I learned that the word “concavity” used in quadratic equations refers to whether a parabola opens upwards or downwards.

Finally, the following are the equations for the different commonly used forms of quadratics and their different pros/cons:

• Standard form
  • ax^2 + bx + c
    • Easy to determine the Y-intercept
• Vertex Form (i.e. the perfect square/completing the square)
  • (x + a/2)^2 + b
    • Easy to determine the vertex
• Factored Form
  • 0 = (x + a)(x + b)
    • Easy to find the roots/zeros

I have to admit I am somewhat discouraged as I sit here writing this. I feel like I really don’t have a strong understanding of how all these quadratic formulas work. My goal is to get through Algebra 1 in the next two days in order to finish the course by the end of the year, but I feel like I’m rushing through it so fast that I’m not giving myself enough time/practice to fully comprehend the things I’m being taught. Again, I truly think that when I come back to quadratics I’ll find them easier to understand.
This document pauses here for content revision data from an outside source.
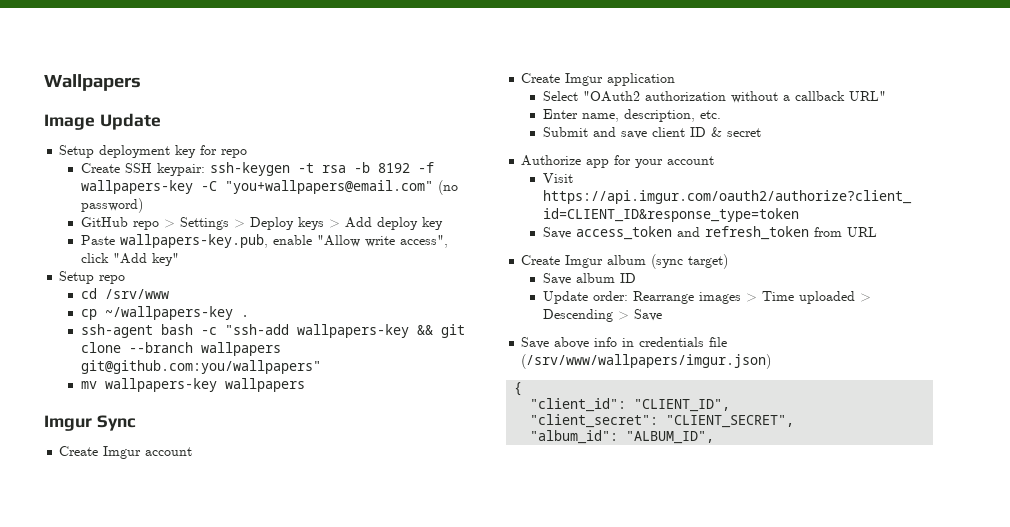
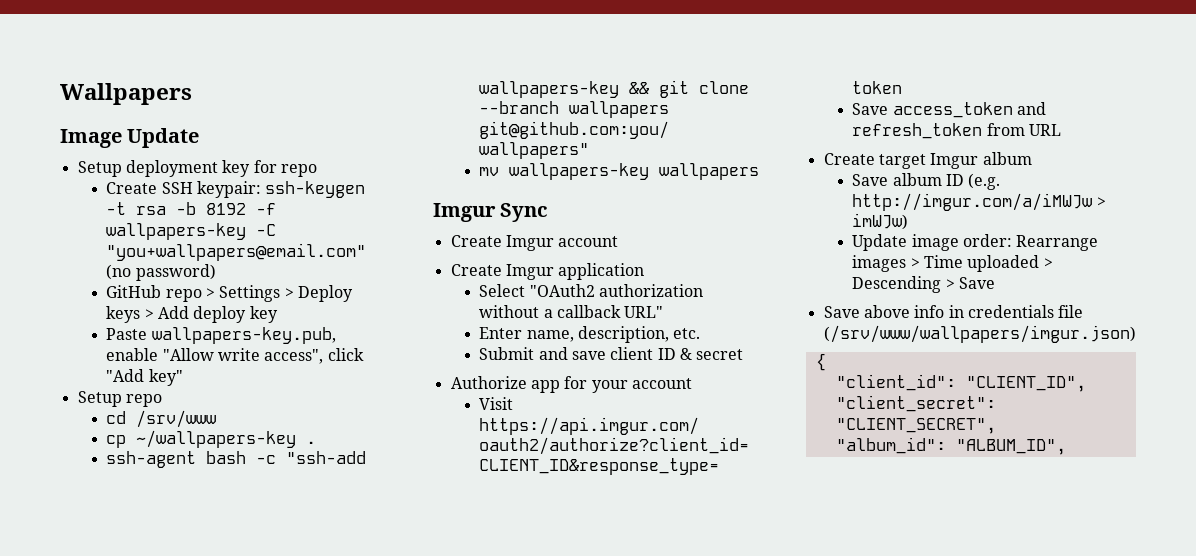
(561, 260) none -> [878,154,926,169] target
[651,254,729,269] (sync target) -> (1032, 158) none
[542,291,588,304] // Update -> [968,173,1001,190] [852,193,1106,211] [852,213,909,230] [852,234,959,251] (e.g. http://imgur.com/a/iMWJw > imWJw) // Update image

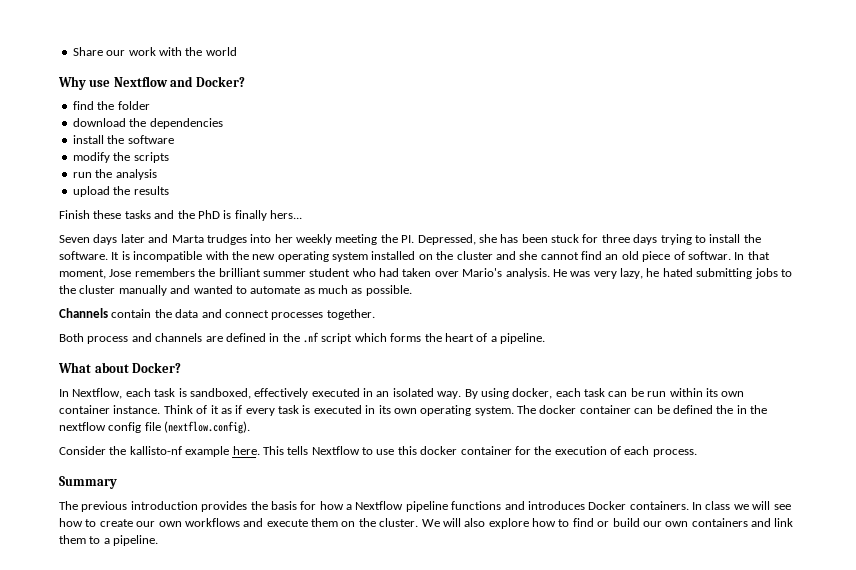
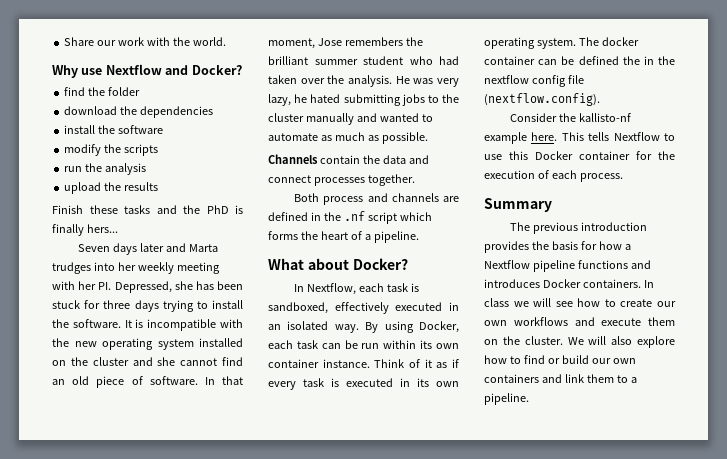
[205,47,237,56] world -> [192,37,226,46] world.
[380,234,398,243] the -> [52,281,97,290] with her
[687,251,731,260] softwar. -> [149,376,198,385] software.
[462,268,503,277] Mario's -> [327,75,345,84] the
[512,388,553,399] docker, -> [419,321,459,333] Docker,
[420,446,458,455] docker -> [535,151,573,160] Docker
As bummed as I am about not having a strong understanding of quadratics, I’m very pleased that I should be able to hit my goal and get through the course in the next two days. All I need to do is get through the final unit, Irrational Numbers, and finish the course challenge. The unit Irrational Numbers doesn’t have any practice modules, however, and is only nine videos which means it will just be a matter of watching the videos and taking notes. I should be able to finish that today (Monday) and have all of tomorrow to work through the course challenge. The Leafs game starts at 6pm tomorrow so obviously I’ll need to have it finished before then. Obviously.